Web document revisions
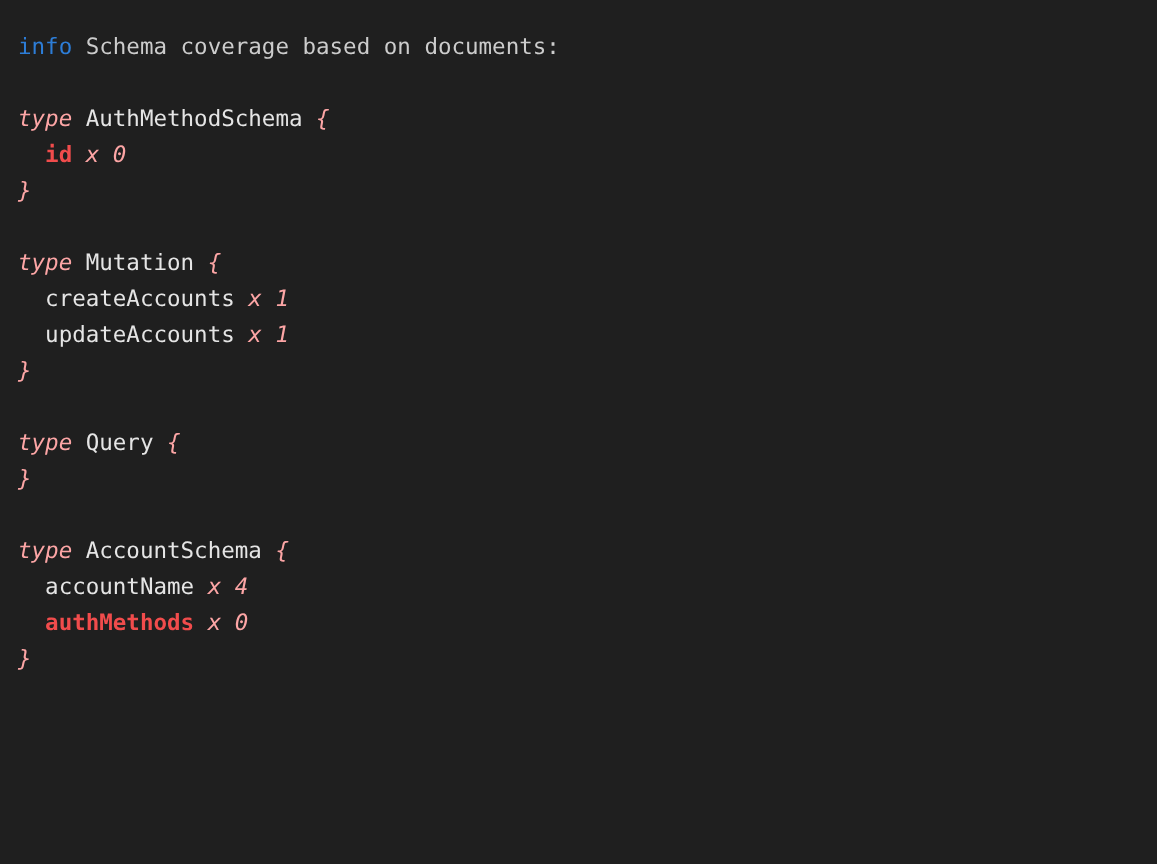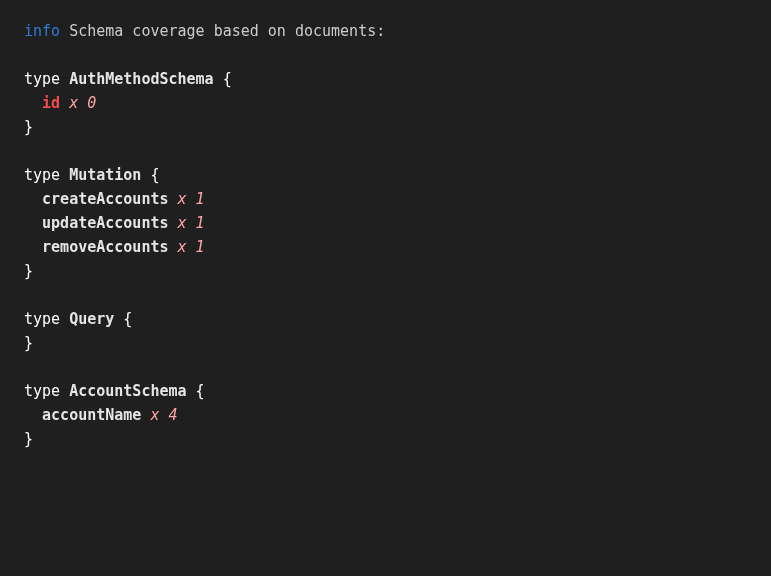"info Schema coverage based on" .terminal { padding: 19px 10px 0 24px -> 19px 10px 0 12px }
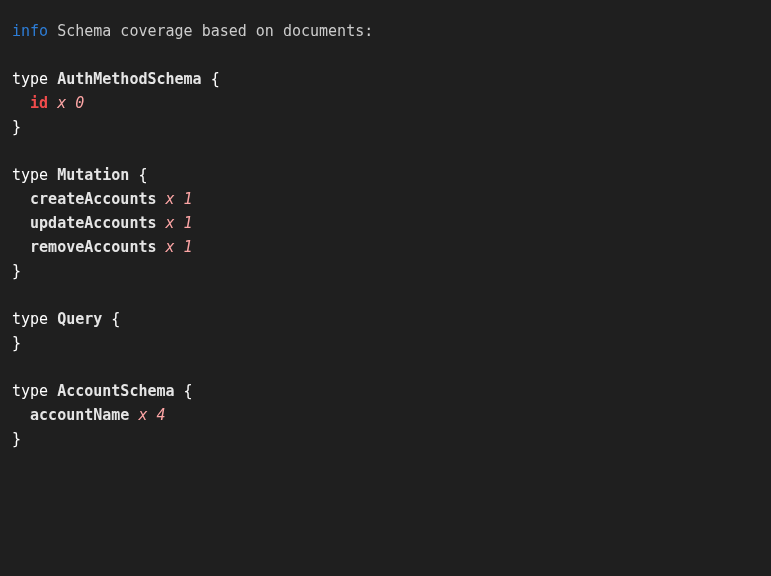"type" .tok-gray { color: #ffffff -> #fca5a5; font-style: none -> italic }
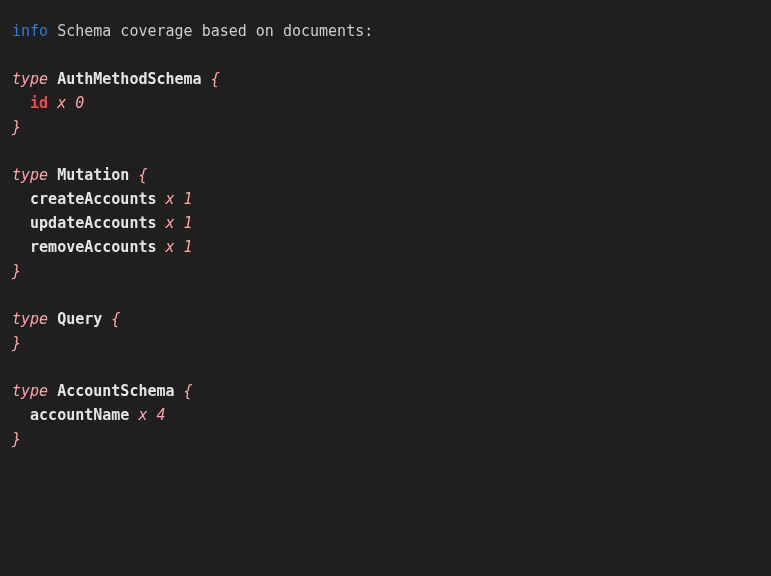"AuthMethodSchema" .tok-type { font-weight: bold -> normal }
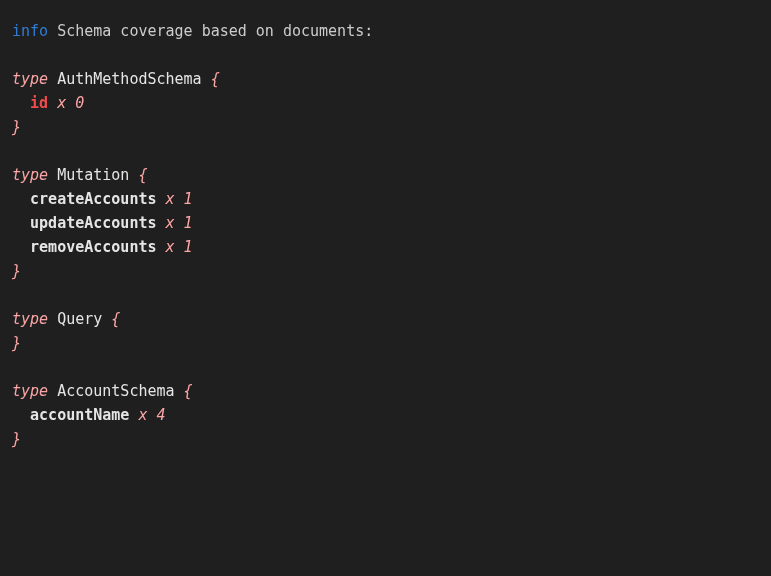"createAccounts" .tok-field { font-weight: bold -> normal }
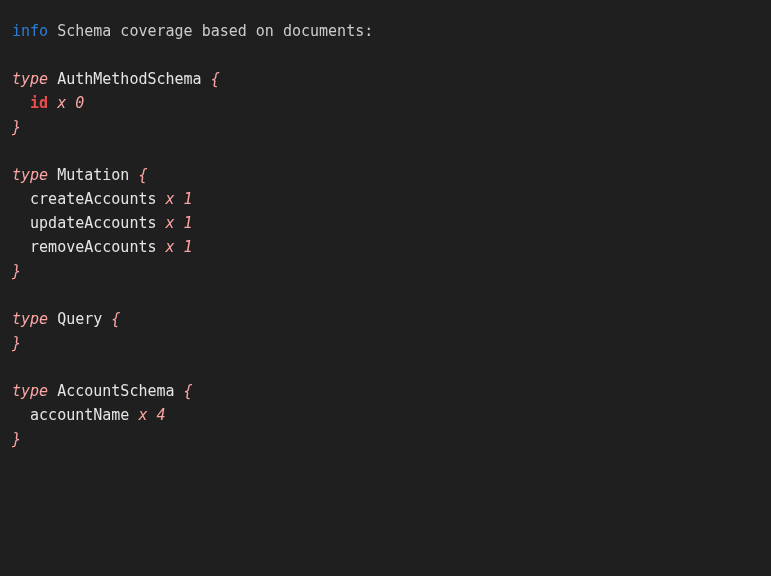"removeAccounts x 1" div.term-line { html: <div><span> </span><span>removeAccounts</span><span> </span><span>x 1</span></div> -> none }
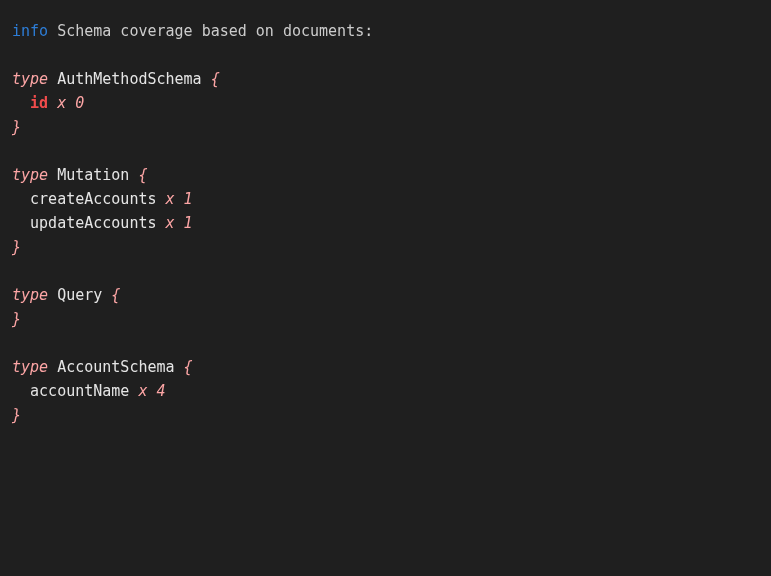"authMethods x 0" div.term-line { html: none -> <div><span> </span><span>authMethods</span><span> </span><span>x 0</span></div> }
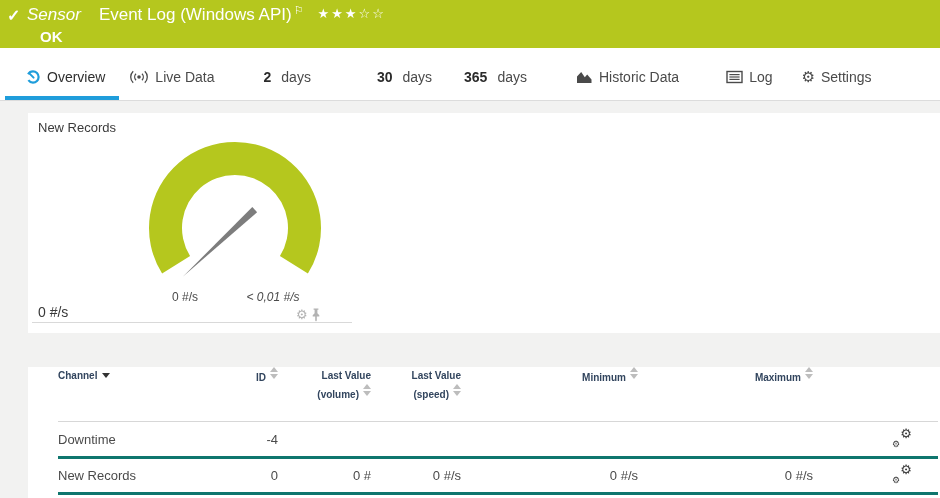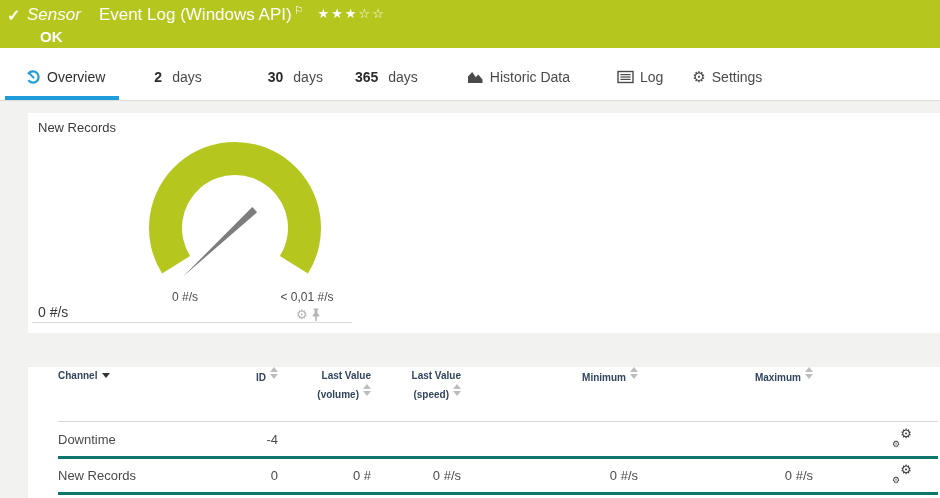"Live Data" div.tab { html: none -> <div> <svg> <circle></circle> <path></path> <path></path> <path></path> <path></path> </svg> <span>Live Data</span> </div> }
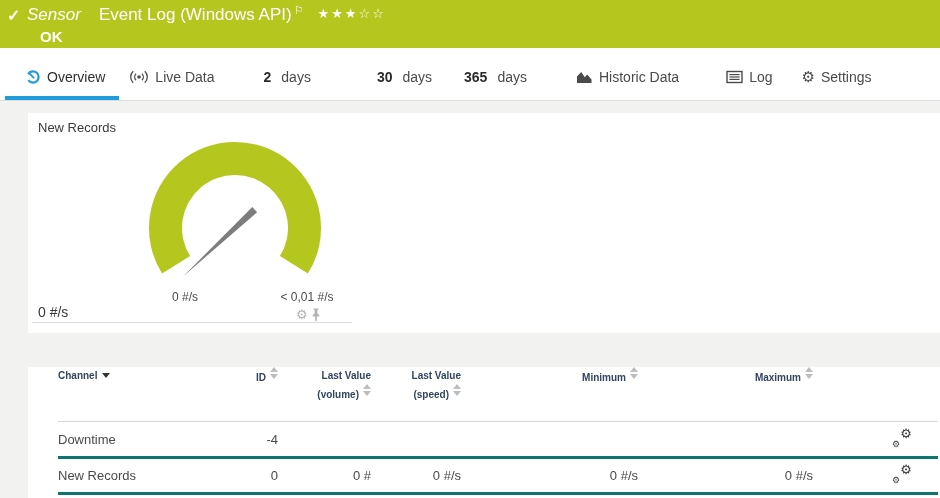"< 0,01 #/s" .gauge-label.max { font-style: none -> italic; left: 229px -> 195px }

Task statement
Your copy should hold every record word for word and none of the pictures.

Solved exercise
"info Schema coverage based on" .terminal { padding: 19px 10px 0 24px -> 19px 10px 0 12px }
"type" .tok-gray { color: #ffffff -> #fca5a5; font-style: none -> italic }
"AuthMethodSchema" .tok-type { font-weight: bold -> normal }
"createAccounts" .tok-field { font-weight: bold -> normal }
"removeAccounts x 1" div.term-line { html: <div><span> </span><span>removeAccounts</span><span> </span><span>x 1</span></div> -> none }
"authMethods x 0" div.term-line { html: none -> <div><span> </span><span>authMethods</span><span> </span><span>x 0</span></div> }
"Live Data" div.tab { html: none -> <div> <svg> <circle></circle> <path></path> <path></path> <path></path> <path></path> </svg> <span>Live Data</span> </div> }
"< 0,01 #/s" .gauge-label.max { font-style: none -> italic; left: 229px -> 195px }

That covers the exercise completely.